One point where I empathize fully with the aged patriarch is when he says to Joseph, “I never thought I’d see you again—and now here I am seeing your sons.”  Jacob’s other sons had faked Joseph’s death and sold Joseph into slavery.  For years the old man thought his beloved son was dead.  The theme of separation from children is close to my heart, since each of my children, on graduation from high school, moved to the other side of the world.  And now that continental divide is going to be echoed, not with independent adults, but with the world’s most adorable infant.

There is a moment, poetic when seen in the broader story of Jacob’s life, when we are told that Jacob’s vision has deteriorated, and that he deliberately grants to the second son the blessing of the firstborn.  I call it poetic because, like the chorus of a decades-long song, it replays, with one great change, a scene from Jacob’s youth.  Years earlier, when Jacob’s father could no longer see, Jacob deceived him.  The result was that Jacob, the second-born, stole the blessing belonging to his older brother.  The great difference is that, this time around, Jacob himself, the blessing-giver, initiates the surprising reversal, and “puts Ephraim ahead of Manasseh.”

One thing that most Americans might find off-putting is Jacob’s statement to his son, “From now on, your sons will be counted as mine.”  Since Jacob knows he is on his deathbed, he is not muscling-in on childrearing or anything of the kind.  Rather, he is rewriting the future.  Because of this decision, the elevation of the two grandsons to the status of Jacob’s sons, when the tribes of Israel divided up the Promised Land, Ephraim and Manasseh’s clans were given allotments just like their uncles’ clans.  Furthermore, over time, “Ephraim” came to be a way of referring to the northern kingdom of Israel—the ten northern tribes.
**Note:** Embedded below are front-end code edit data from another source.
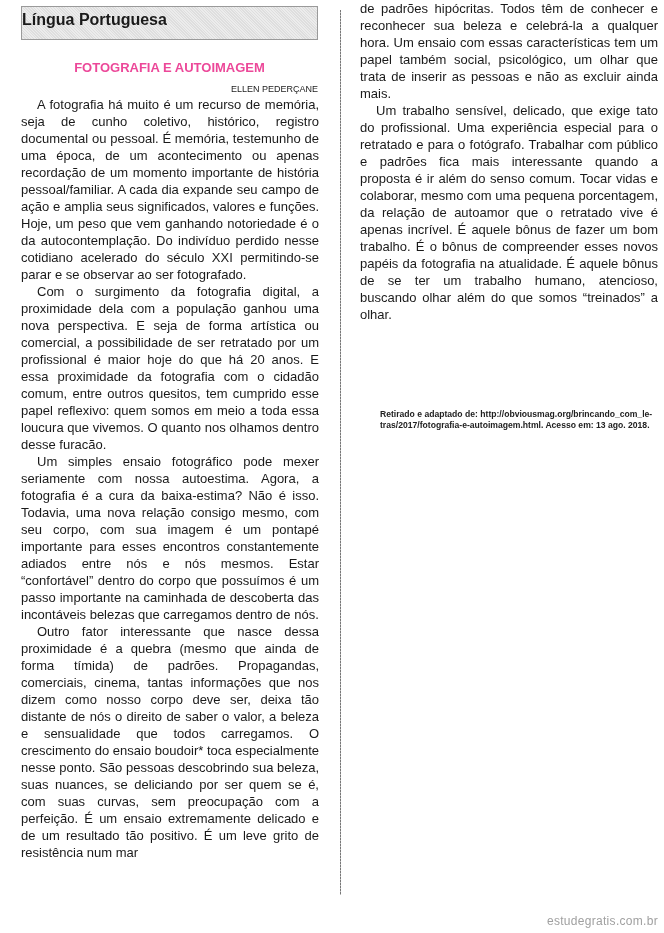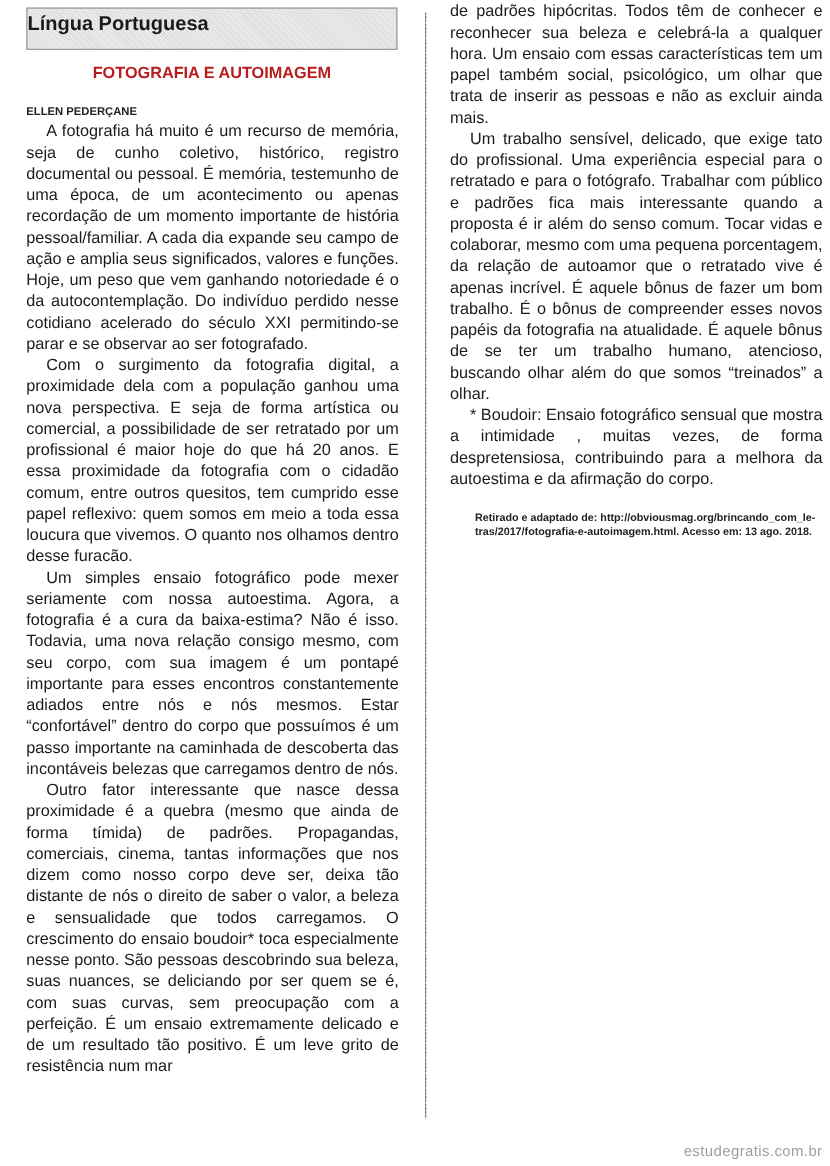--- a/index.html
+++ b/index.html
@@ -12,8 +12,8 @@
       box-sizing: border-box; text-align: left;
     }
     .subject-box span { font-size: 16px; font-weight: bold; line-height: 25px; color: #1a1a1a; }
-    .title { position: absolute; left: 21px; top: 50px; width: 297px; text-align: center;
-             font-size: 13px; font-weight: bold; color: #b91c1c; }
+    .title { position: absolute; left: 21px; top: 60px; width: 297px; text-align: center;
+             font-size: 13px; font-weight: bold; color: #ec4899; }
     .author { position: absolute; left: 21px; top: 84px; width: 297px; 
               font-size: 9px; font-weight: bold; color: #222; }
     .col { position: absolute; font-size: 13px; line-height: 17px; text-align: justify; }

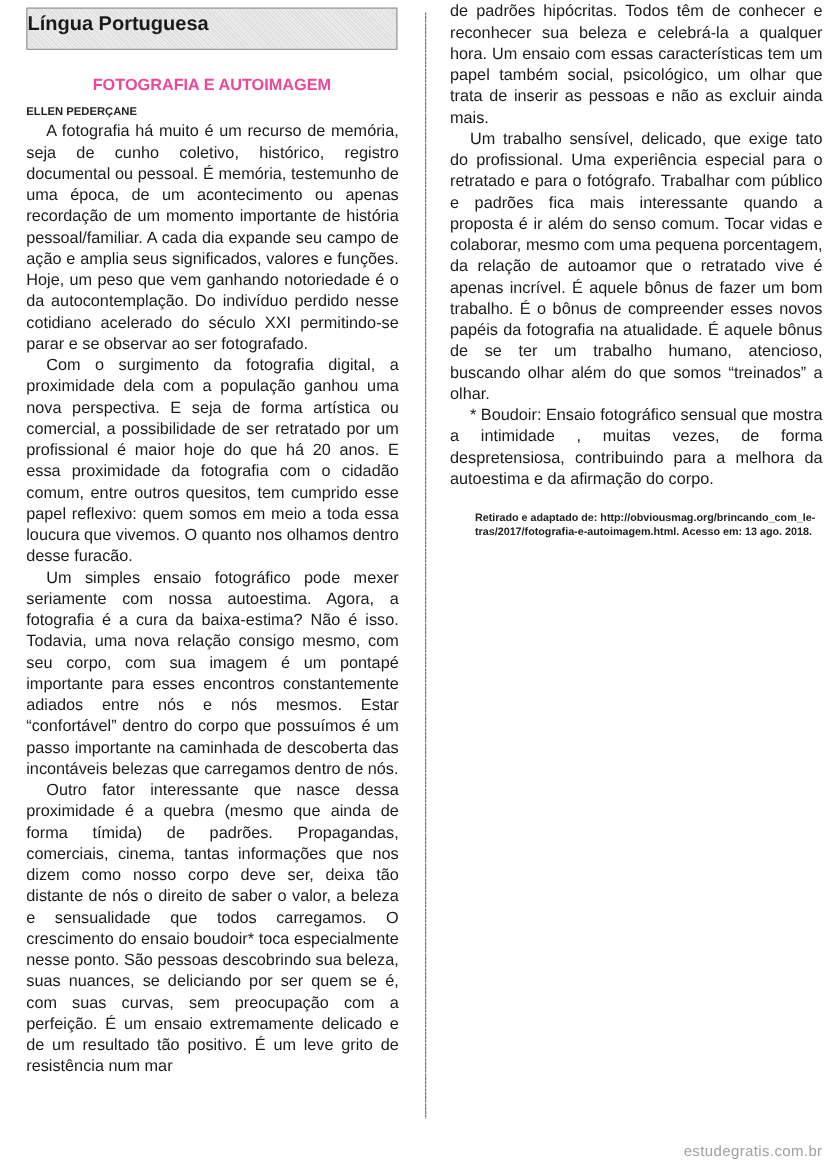--- a/index.html
+++ b/index.html
@@ -14,8 +14,8 @@
     .subject-box span { font-size: 16px; font-weight: bold; line-height: 25px; color: #1a1a1a; }
     .title { position: absolute; left: 21px; top: 60px; width: 297px; text-align: center;
              font-size: 13px; font-weight: bold; color: #ec4899; }
-    .author { position: absolute; left: 21px; top: 84px; width: 297px; 
-              font-size: 9px; font-weight: bold; color: #222; }
+    .author { position: absolute; left: 21px; top: 84px; width: 297px; text-align: right;
+              font-size: 9px; font-weight: normal; color: #222; }
     .col { position: absolute; font-size: 13px; line-height: 17px; text-align: justify; }
     .col p { margin: 0; text-indent: 16px; }
     .col-left { left: 21px; top: 96px; width: 298px; }

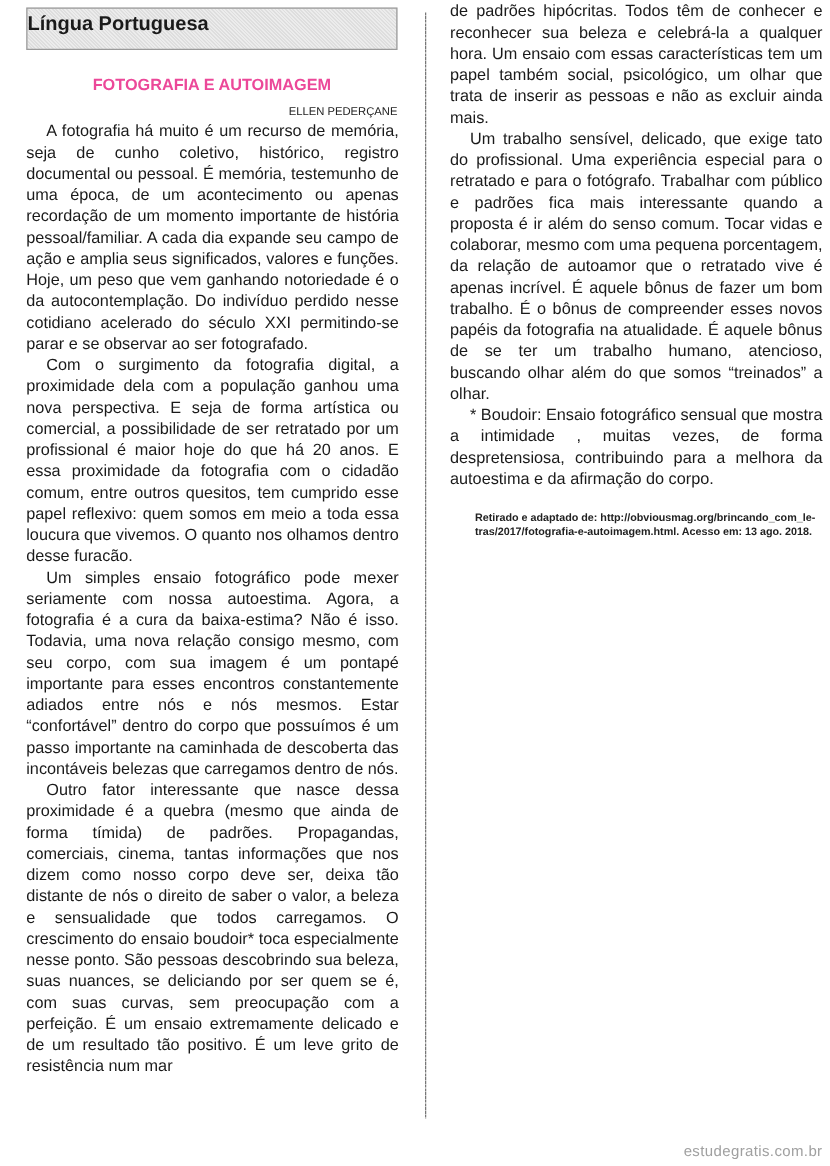--- a/index.html
+++ b/index.html
@@ -50,7 +50,6 @@
 <div class="col col-right">
   <p class="cont">de padrões hipócritas. Todos têm de conhecer e reconhecer sua beleza e celebrá-la a qualquer hora. Um ensaio com essas características tem um papel também social, psicológico, um olhar que trata de inserir as pessoas e não as excluir ainda mais.</p>
   <p>Um trabalho sensível, delicado, que exige tato do profissional. Uma experiência especial para o retratado e para o fotógrafo. Trabalhar com público e padrões fica mais interessante quando a proposta é ir além do senso comum. Tocar vidas e colaborar, mesmo com uma pequena porcentagem, da relação de autoamor que o retratado vive é apenas incrível. É aquele bônus de fazer um bom trabalho. É o bônus de compreender esses novos papéis da fotografia na atualidade. É aquele bônus de se ter um trabalho humano, atencioso, buscando olhar além do que somos “treinados” a olhar.</p>
-  <p>* Boudoir: Ensaio fotográfico sensual que mostra a intimidade , muitas vezes, de forma despretensiosa, contribuindo para a melhora da autoestima e da afirmação do corpo.</p>
 </div>
 
 <div class="source">Retirado e adaptado de: http://obviousmag.org/brincando_com_le-tras/2017/fotografia-e-autoimagem.html. Acesso em: 13 ago. 2018.</div>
It seems to me that the application of this moment to my grandparenting might be something like this:  I say to my grandson, who cannot yet understand me, “I consecrate myself as a contributor to your life and a stakeholder in it.  By God’s grace, I intend to invest in you, elevate you and expand your horizons as much as I can.”  Jacob’s words for this, in his blessing on the boys, are these:  “May they increase greatly on the earth.”

The other thing that strikes me in this scene with Jacob is this:  He extends to his grandchildren the story of God’s grace in his own life.  He wants his two grandsons to hear how God blessed their grandfather, and he wants to say to them:  Now you are part of this.  He says, “God Almighty appeared to me… in the land of Canaan, and there he blessed me and said to me, ‘I am going to make you fruitful and increase your numbers… and I will give this land as an everlasting possession to your descendants after you.’”
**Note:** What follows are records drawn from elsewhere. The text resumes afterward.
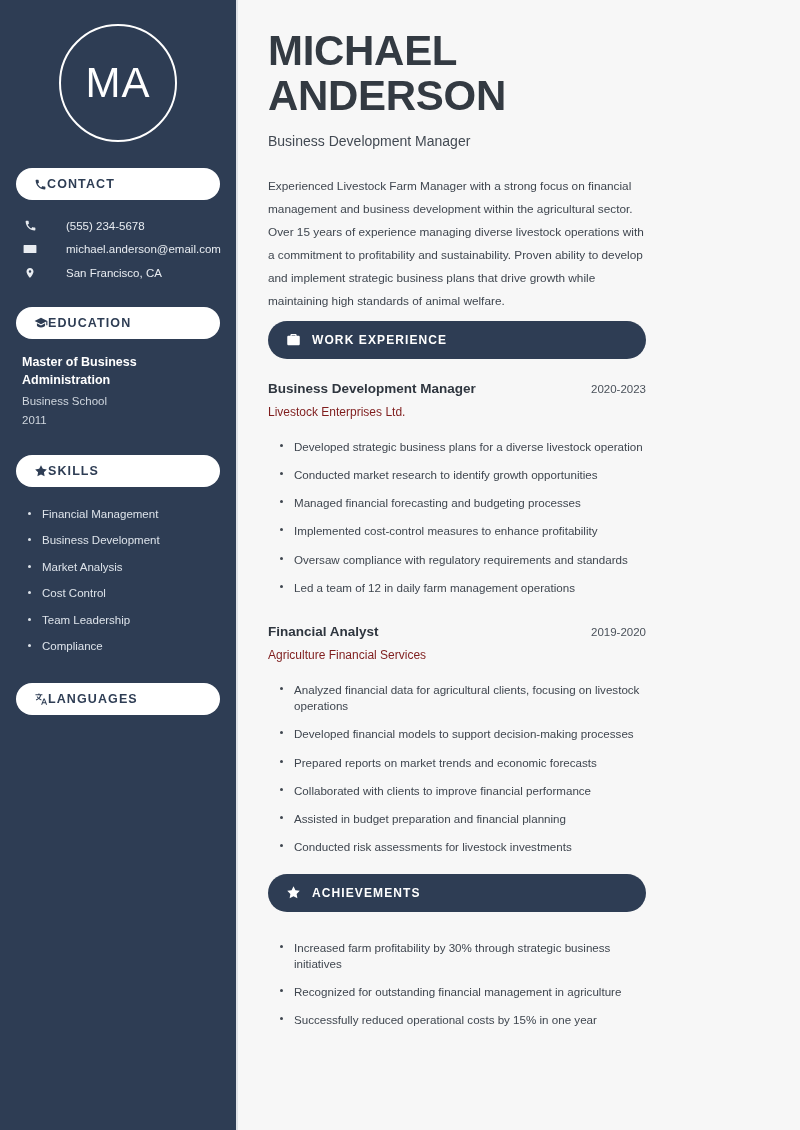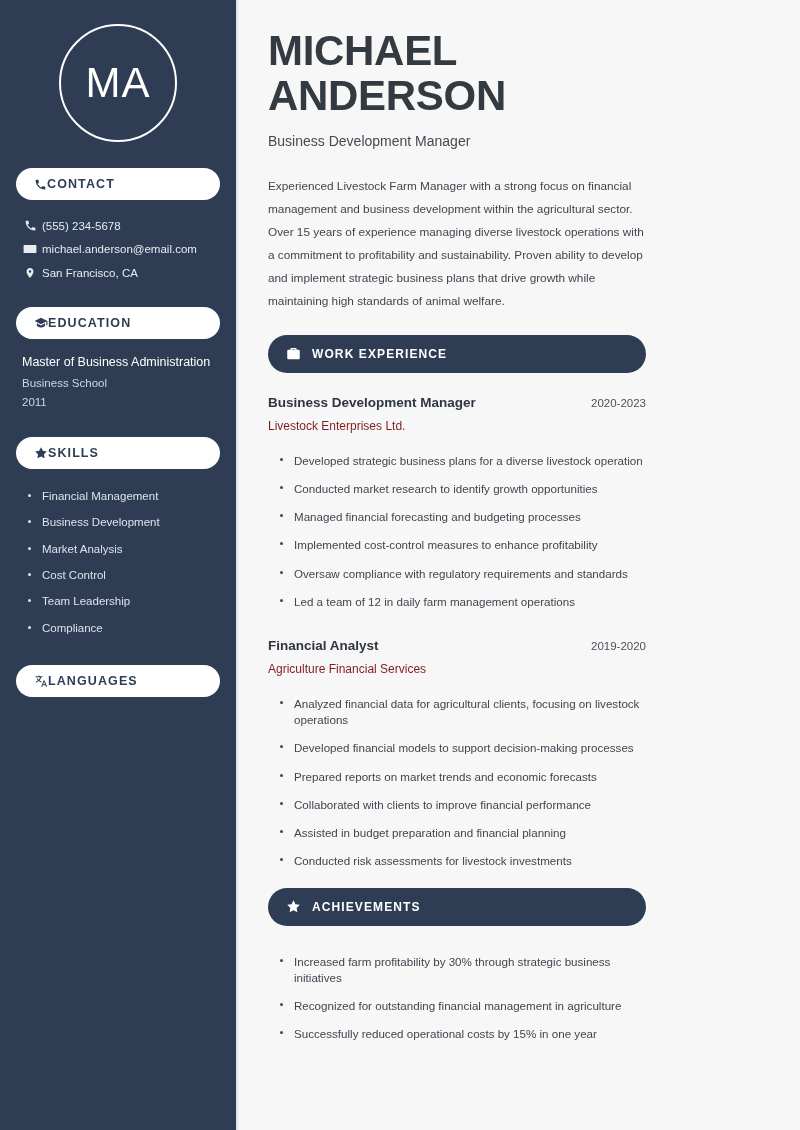--- a/index.html
+++ b/index.html
@@ -131,7 +131,7 @@
     line-height: 1.95;
     color: #3f464f;
     margin-top: 26px;
-    margin-bottom: 22px;
+    margin-bottom: 8px;
     max-width: 505px;
   }
 

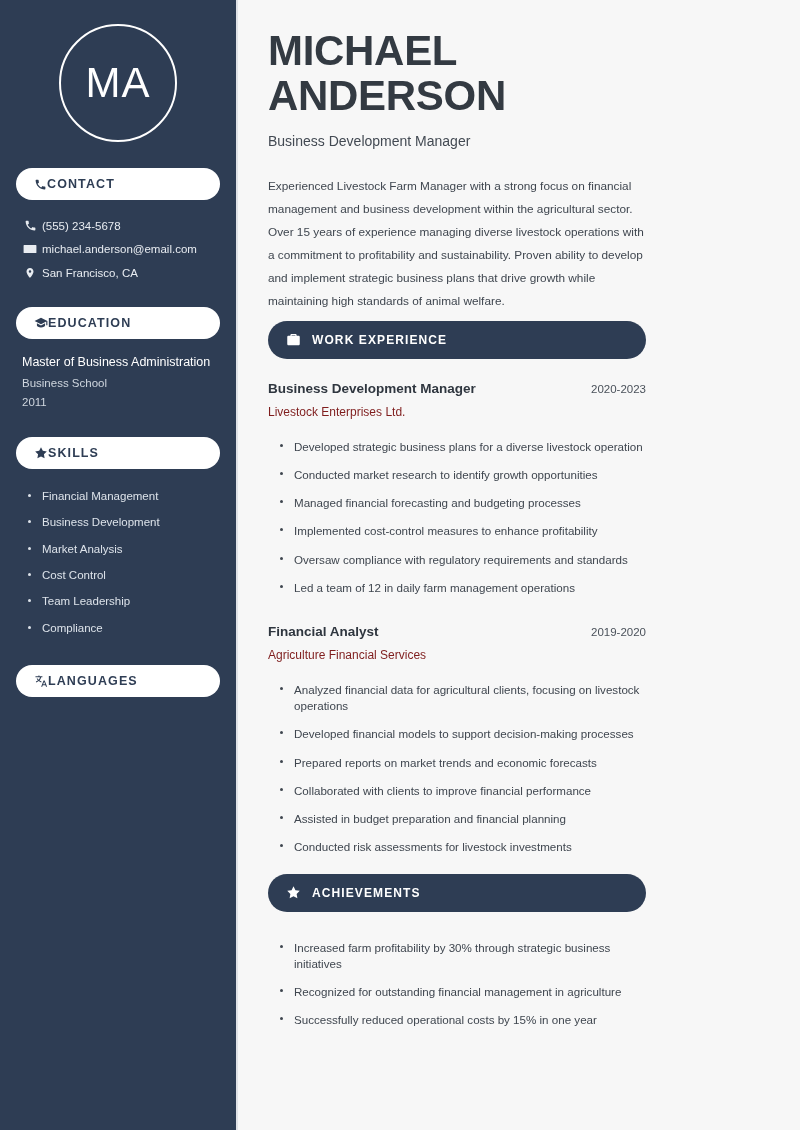--- a/index.html
+++ b/index.html
@@ -72,7 +72,7 @@
   .contact-row {
     display: flex;
     align-items: center;
-    gap: 4px;
+    gap: 28px;
     padding: 5px 0 5px 6px;
     font-size: 11.5px;
     color: #e8ecf1;

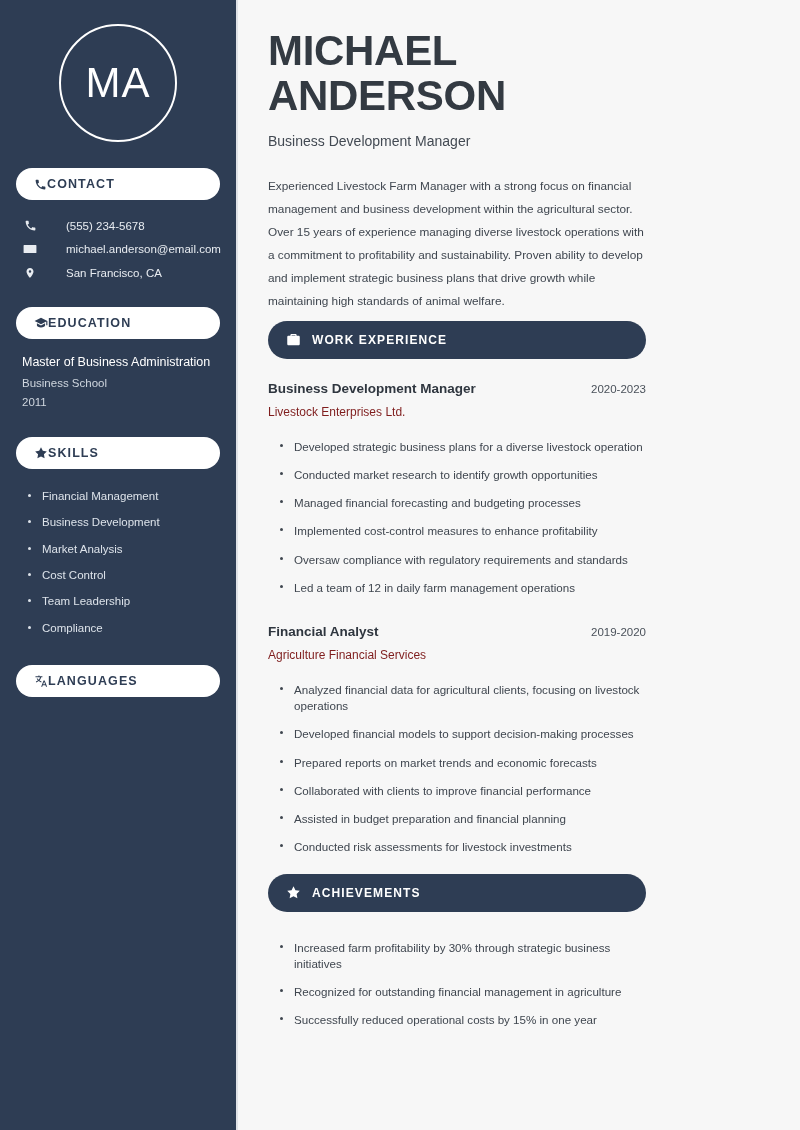--- a/index.html
+++ b/index.html
@@ -83,7 +83,7 @@
   
   .edu-block { padding: 0 4px 0 6px; margin-bottom: 26px; }
   .edu-degree {
-    font-size: 12.5px; font-weight: normal; color: #ffffff;
+    font-size: 12.5px; font-weight: bold; color: #ffffff;
     line-height: 1.45; margin-bottom: 3px;
   }
   .edu-school { font-size: 11.5px; color: #cfd6de; line-height: 1.6; }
Jacob wants to place his grandsons in a story bigger than they are.  He says:

“May the God before whom my fathers
Abraham and Isaac walked faithfully,
the God who has been my shepherd
all my life to this day,
the Angel who has delivered me from all harm
—may he bless these boys.”

He is sending a life-shaping message:  250 years before you were born, God started something incredible, and he is going to continue it through you. 

One of the most important blessings I can shed on the life of this little man is to give him a sense of his place in a story bigger than he is.

In these ways, imitating the aged patriarch at his best, I pray, “God of Abraham, Isaac and Jacob, make me a grandblessing.”